[Change detection data]
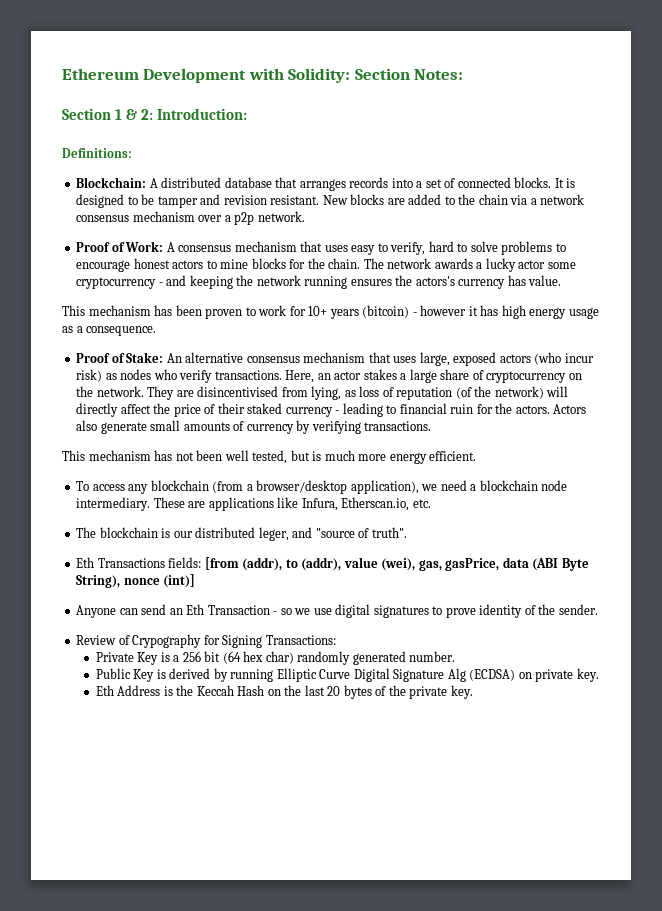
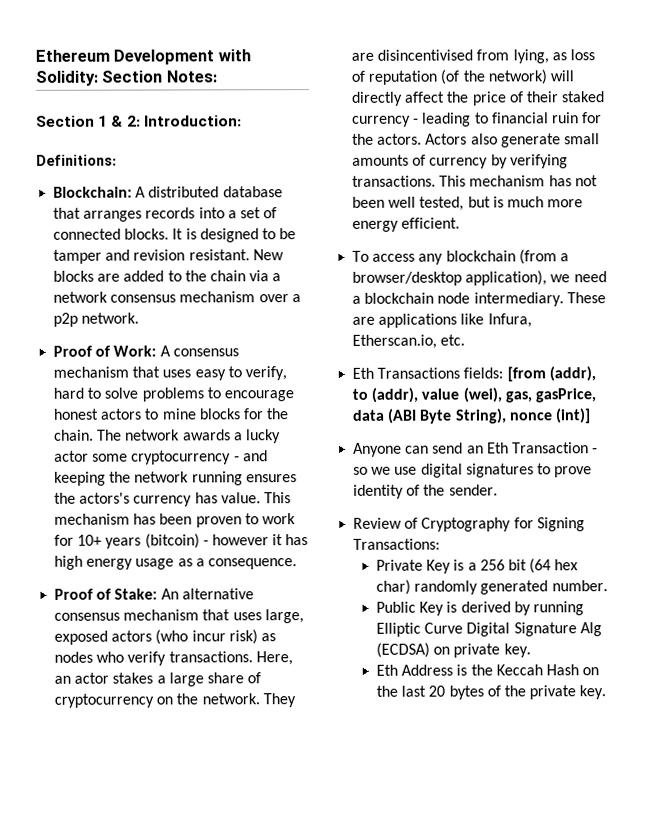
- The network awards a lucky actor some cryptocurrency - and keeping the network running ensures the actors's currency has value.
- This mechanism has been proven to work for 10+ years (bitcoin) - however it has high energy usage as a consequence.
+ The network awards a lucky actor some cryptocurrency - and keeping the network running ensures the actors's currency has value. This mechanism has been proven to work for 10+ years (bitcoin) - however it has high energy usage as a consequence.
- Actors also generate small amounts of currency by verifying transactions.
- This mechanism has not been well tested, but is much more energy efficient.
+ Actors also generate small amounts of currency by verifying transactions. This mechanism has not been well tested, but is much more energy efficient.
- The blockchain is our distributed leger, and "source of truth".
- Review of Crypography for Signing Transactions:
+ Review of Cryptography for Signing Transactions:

To do: Please copy, exactly and with nothing else, the lines above beginning at the line that has "- This mechanism has been" and ending with the line that has "has value. This".

Output for this task:
- This mechanism has been proven to work for 10+ years (bitcoin) - however it has high energy usage as a consequence.
+ The network awards a lucky actor some cryptocurrency - and keeping the network running ensures the actors's currency has value. This mechanism has been proven to work for 10+ years (bitcoin) - however it has high energy usage as a consequence.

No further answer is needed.